The prayer of abandonment by Charles de Foucauld has haunted me all year. The words keep appearing in readings. Its message scares me yet draws me into contemplation. This prayer is calling to my soul.
Can I really pray this prayer? Am I honest in saying thank you in response to God doing what he wants with my life? Is this truthfully my only wish to be abandoned to God? Will I ever fully surrender my all to the All?
Part of me says yes, but my ego shivers with the consequences. I yearn to be closer to God but to be honest, my pride, personal agenda, and independence pulls me in opposite directions. I thirst to keep the eyes of my heart only on him. This prayer of abandonment requires trust and faith that I am inadequately equipped for – I am not strong enough to pray this prayer on my own.
Then I realize I am overthinking, overreacting. Fear blocks me from risking my love for God. “Just take a deep breath, Jeanie. Slow down and pray. God will take care of the results.”
This prayer does hold my word of the year – all. In fact, all appears four times. That alone is encouraging.
I sit quietly closing my eyes. I feel like I am hidden in the shadows of a large room. I hear God whisper, “Come here, child. It’s ok.”
I draw near. I listen for God’s heartbeat syncing with mine, slowing my racing heart to match his loving heart. I tell him my deepest desire expressed in the prayer of abandonment.
Father,
I abandon myself into your hands;
do with me what you will.
Whatever you may do, I thank you:
I am ready for all, I accept all.
Let only your will be done in me,
and in all your creatures –
I wish no more than this, O Lord.
Into your hands I commend my soul:
I offer it to you with all the love of my heart,
for I love you, Lord, and so need to give myself,
to surrender myself into your hands without reserve,
and with boundless confidence,
for you are my Father.
What a beautiful prayer. This prayer helps me, helps all of us, realign our intention and our attention on God. I am repeating these words daily – sometimes with confidence, often with uncertainty, but always with hope.
What does the prayer of abandonment say to you?
Jean, the words to Foucauld’s prayer are indeed haunting. They frighten me but at the same time I can’t look away. I have copied the words to hold. Thank you!
I agree.
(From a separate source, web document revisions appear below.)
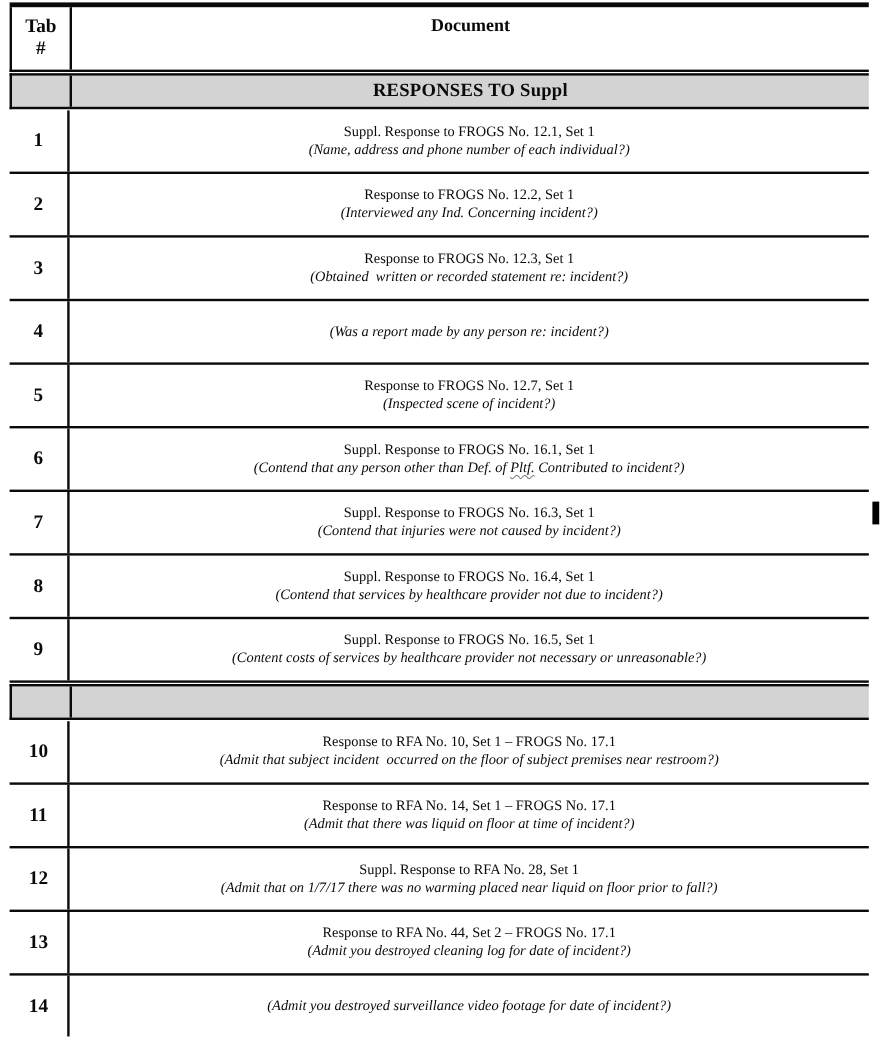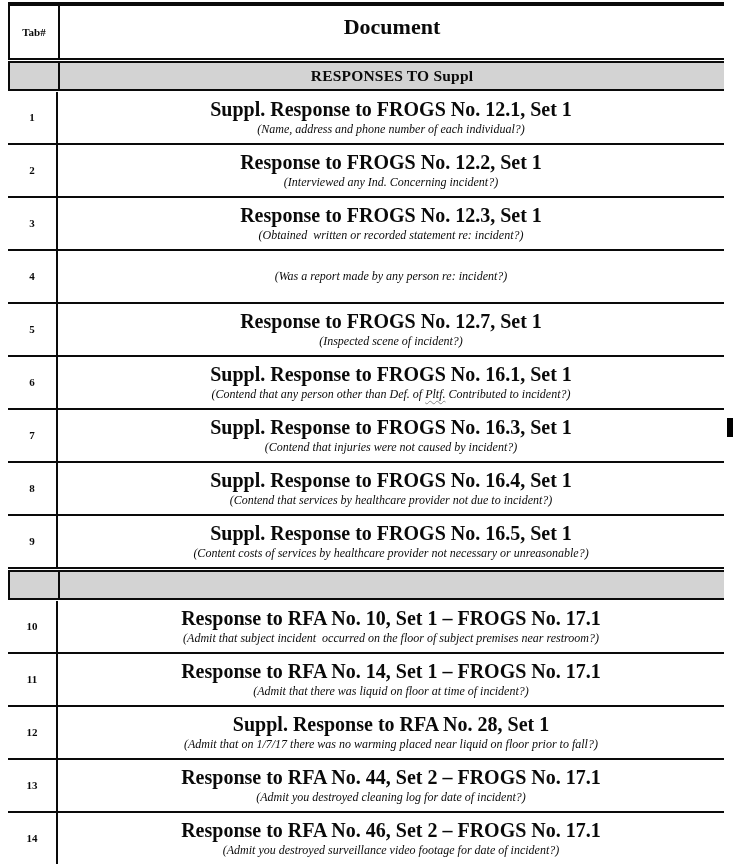--- a/index.html
+++ b/index.html
@@ -35,11 +35,11 @@
     width: 50px;
     border-right: 2px solid var(--line, #0a0a0a);
     display: flex;
-    flex-direction: row;
+    flex-direction: column;
     align-items: center;
     justify-content: center;
     font-weight: bold;
-    font-size: 11px;
+    font-size: 16px;
     line-height: 1.1;
     text-align: center;
   }

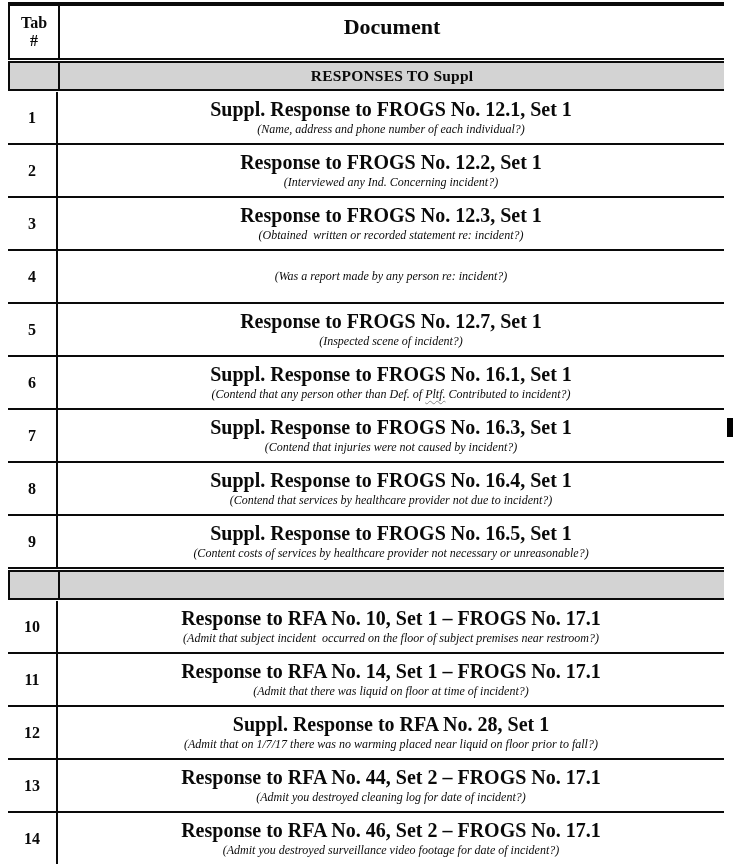--- a/index.html
+++ b/index.html
@@ -58,7 +58,7 @@
   }
   .header-row .doc-cell {
     font-weight: bold;
-    font-size: 22px;
+    font-size: 15px;
     justify-content: flex-start;
     padding-top: 8px;
   }

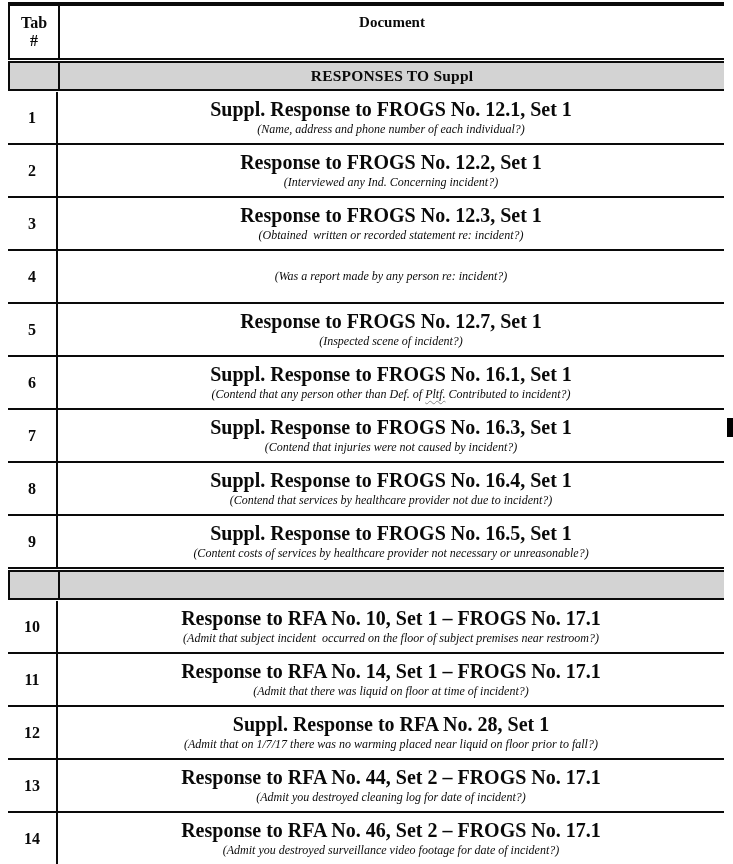--- a/index.html
+++ b/index.html
@@ -77,8 +77,8 @@
     letter-spacing: 0.2px;
   }
   .title {
-    font-weight: bold;
-    font-size: 20px;
+    font-weight: normal;
+    font-size: 12px;
     line-height: 1.25;
     white-space: pre-wrap;
   }

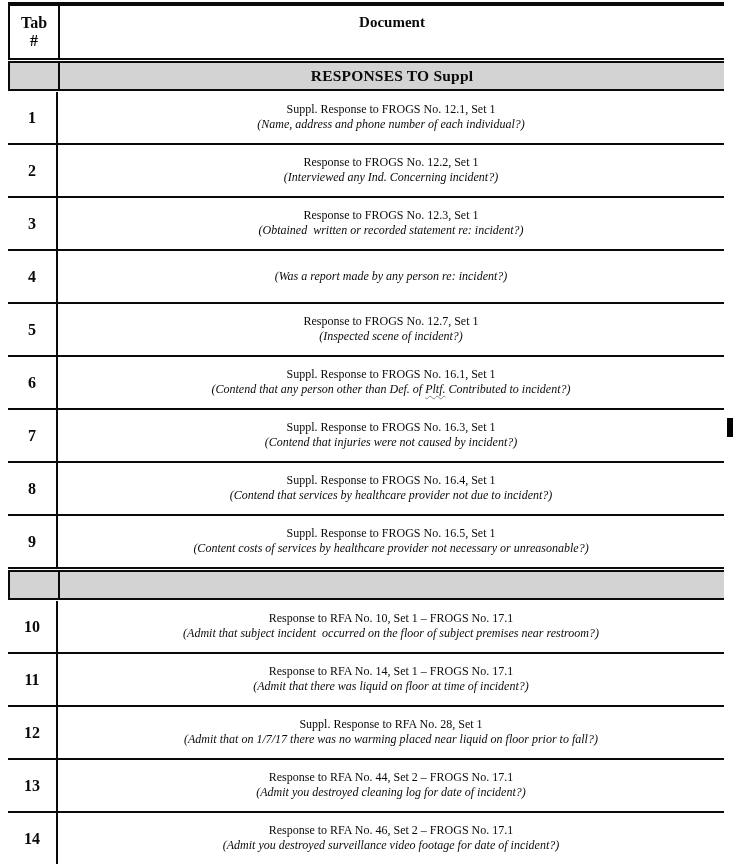--- a/index.html
+++ b/index.html
@@ -219,7 +219,6 @@
         <div class="row data-row">
           <div class="cell tab-cell">14</div>
           <div class="cell doc-cell">
-            <div class="title">Response to RFA No. 46, Set 2 – FROGS No. 17.1</div>
             <div class="subtitle"><span>(Admit you destroyed surveillance video footage for date of incident?)</span></div>
           </div>
         </div>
That prayer does stick to your soul, doesn’t it?
This prayer scares the socks off of me….but the rewards (blessings) of surrender are so much bigger than my fear!
scares me too but I keep getting drawn to it. A growth edge for both of us I am sure.
I have learned that when God shows me the same thing from multiple sources, it is time to pay attention.
Stopped by from One Word 2022
That is sooooo true!! Often takes me quite a while to pay attention. LOL
My most earnest desire….
mine too!
God’s message to me in this prayer is two-fold:
Hands off!
Trust me!
love this. What a great way to remember!
Jean, that is such a beautiful prayer. I love your message here
Visiting from #One Word
Thanks Paula, Great to see you here.
Such an appropriate prayer for me too, Jean! My theme for RELEASE for August is to release overthinking. So this prayer covers it all for me, and yes, it is a scary one for me too to pray. But I agree with you that thankfully we don’t have to do it all ourselves; God will take care of the results.
This prayer does fit you too! That is so cool. and I agree it is a scary prayer and one I fail to pray daily but find I keep coming back to its words and wisdom. Slowly God is helping me to let go.
This is beautiful! I’m so glad you shared this. What I would say to this prayer is that I’M IN LORD! Sometimes I think to myself, what if I miss something he’s trying to tell me or show me? I try to hear his whispers in his word and seek him in the every day.
I’m in Lord sounds like a wonderful prayer!!
Not to be taken at all lightly…Yet where the greatest treasure is found!
Amen!!
Philippians 2:13 came to mind as I read your post, Jean: “It is God who works in you to will and to act in order to fulfill his good purpose.” Praise God he keeps chipping away at us until we’re transformed into the image of Christ (2 Corinthians 3:18)–to his delight and ours also!
Great image of God chipping away of us or I like the thought slowly unfolding us into his likeliness Yes what delight this journey can be.
Agreed!
It says scary to me…..fallin short of the mark…feeble attempts…spirit is willing but flesh is weak…however…day by day ..one can but try….
Thank you Jean
I feel challenged when I read these words yet yearn to say them at the same time, It is a daily and even moment to moment type of prayer, isn’t it?
This prayer of abandonment speaks volumes to me, Jean. I am going to copy it, print it, and keep it with my devotionals/Bible for every day use. Every day calls for fresh submission to God and His will for us in the moment.
May our Father continue to bless and inspire you, my friend!
It spoke volumes to me too Martha. It is challenging yet brings me closer to the One I long to be close to.